Or, in another form:

(16)   \begin{equation*} i\frac{\partial \Psi }{\partial t}+\sum _{i=1}^n \frac{1}{2m_i}\nabla _i{}^2\Psi -V \Psi =0 \end{equation*}

And at last we have the Schrodinger Equation in it’s usual form. To recap, in the last chapter we reformulated Classical Mechanics in terms of the velocity field of an imaginary fluid. Then we altered this fluid by letting it’s constituents interact with each other by adding a term to the Potential Energy that depends on the fluid’s density at each point. We also imposed the rule that the “amount” of fluid never changes. This led directly to the Schrodinger Equation! Therefore, Classical Physics is precisely the limiting case of Quantum Physics when the Quantum Potential becomes small compared with the other Energies in a system. This is usually the case for systems of particles with lots of mass (because mass is in the denominator of the Quantum Potential).

So, if you were “living inside” of a solution of the Schrodinger Equation (i.e. you were part of a system of particles that moved along a particular streamline in the “Quantum Fluid”, \Psi), and you were equipped with sensory organs that could only detect the gross movement of large sets of particles, you would observe a universe that appeared to follow the laws of Classical Physics!) Furthermore, you would see collections of particles arranged in stable structures (Atoms, Molecules, Chairs, etc). We’ll study the classical Limit in a forthcoming chapter.

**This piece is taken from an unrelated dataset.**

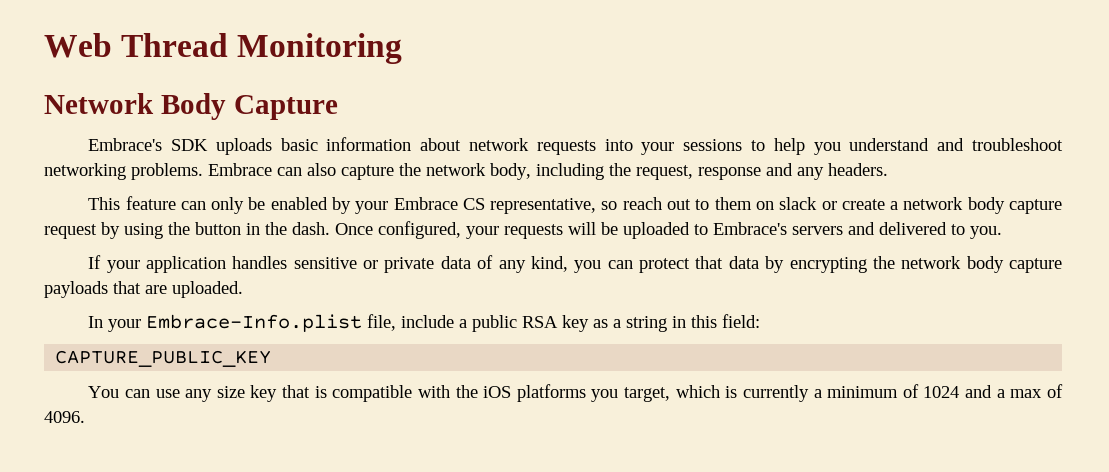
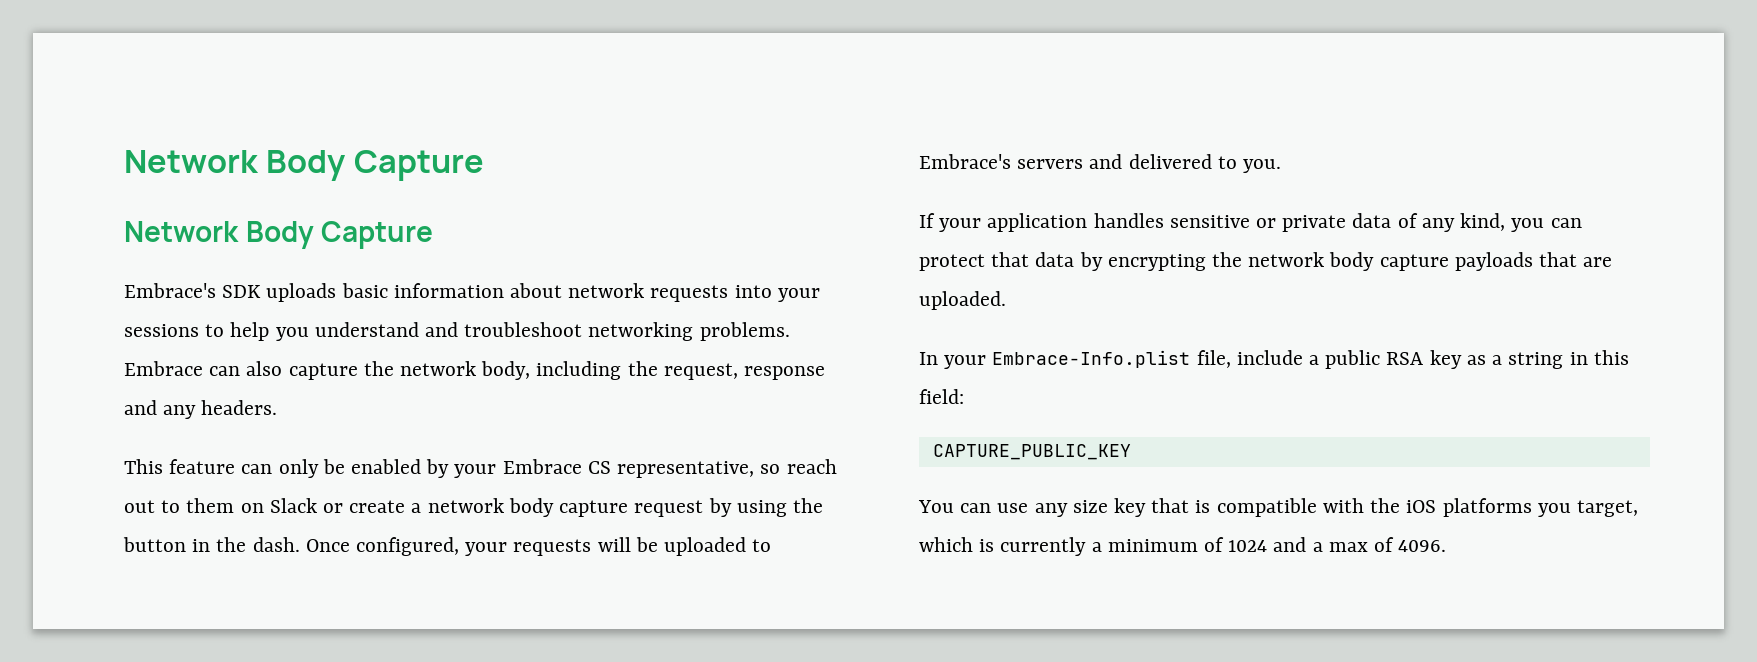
[44,33,403,64] Web Thread Monitoring -> [124,150,484,181] Network Body Capture
[779,197,818,210] slack -> [269,498,317,513] Slack

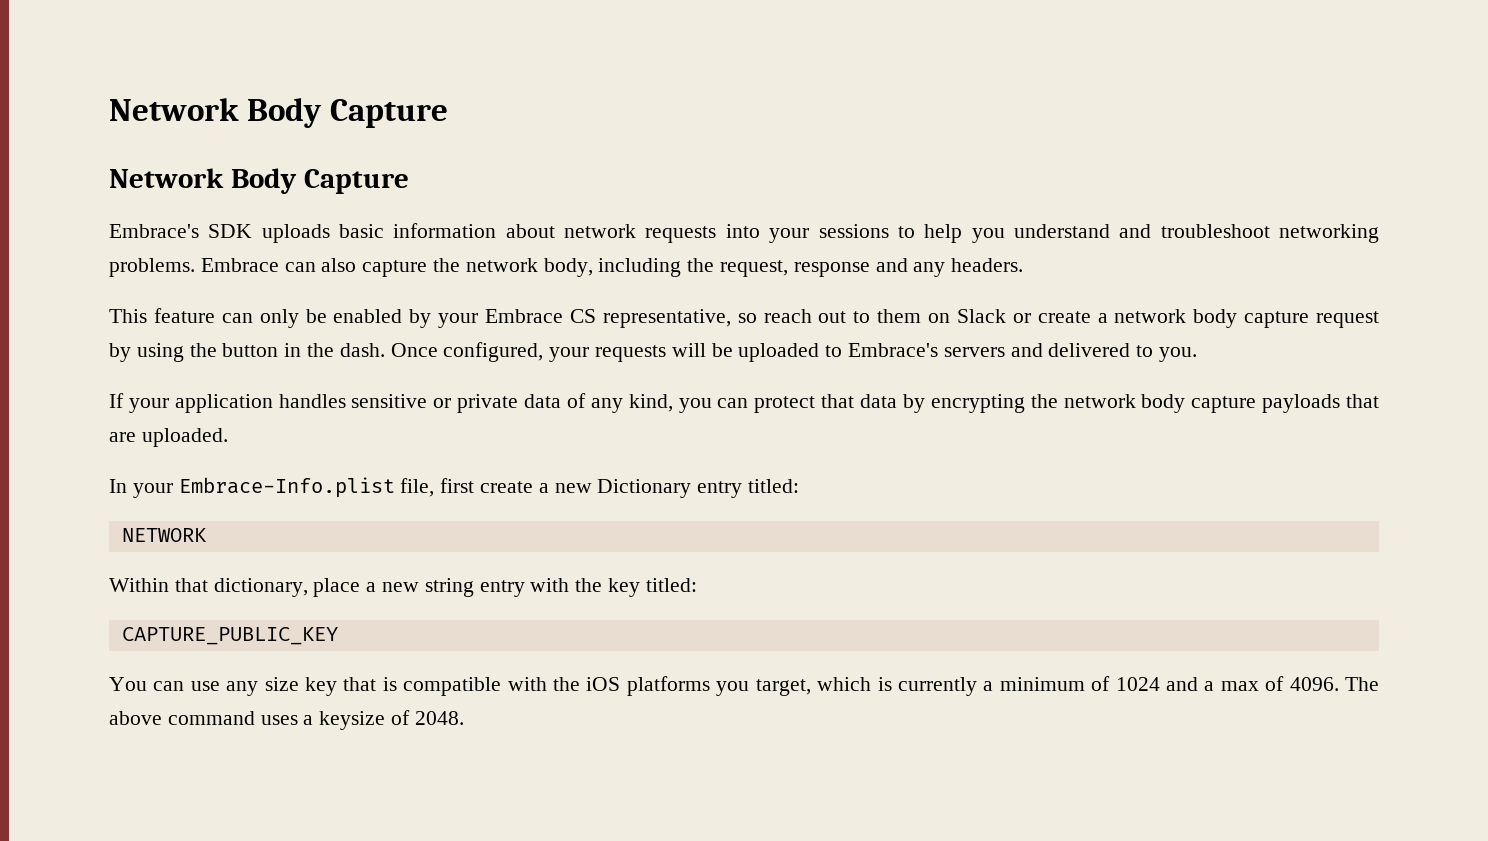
[1236,350,1629,369] [919,389,964,404] include a public RSA key as a string in this field: -> [440,478,800,498] [121,528,207,542] [109,578,697,597] first create a new Dictionary entry titled: // NETWORK // Within that dictionary, place a new string entry with the key titled:
(1447, 546) none -> [1344,677,1379,691] [109,710,464,730] The above command uses a keysize of 2048.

This is one side of the coin. The other side is this: Why would someone “living inside” of \Psi find that small particles behaved in the probabilistic manner described by “standard” Quantum Mechanics? This is a slightly more subtle question that will have to wait for now.

    3.2 States of Uniform Energy

In this section, I’d like to examine the most typical procedure for solving the Schrodinger Equation., “Separation of Variables”. My approach is different enough from the usual one that I thought it would be worthwhile. If you are familiar enough with QM and understand how Energy is related to the Separable Solutions, you can probably skip this section.

We start by seeking solutions that are “separable”, meaning they can be written as a product of 2 functions, one of position only, and one of time only:

(17)   \begin{equation*} \Psi (\vec{Q},t)=\psi (\vec{Q})f(t) \end{equation*}

We are also going to keep in mind that \Psi can be written as

(18)   \begin{equation*} \Psi (\vec{Q},t)=R e^{i S} \end{equation*}

and we’ll carry out identical analysis with both forms.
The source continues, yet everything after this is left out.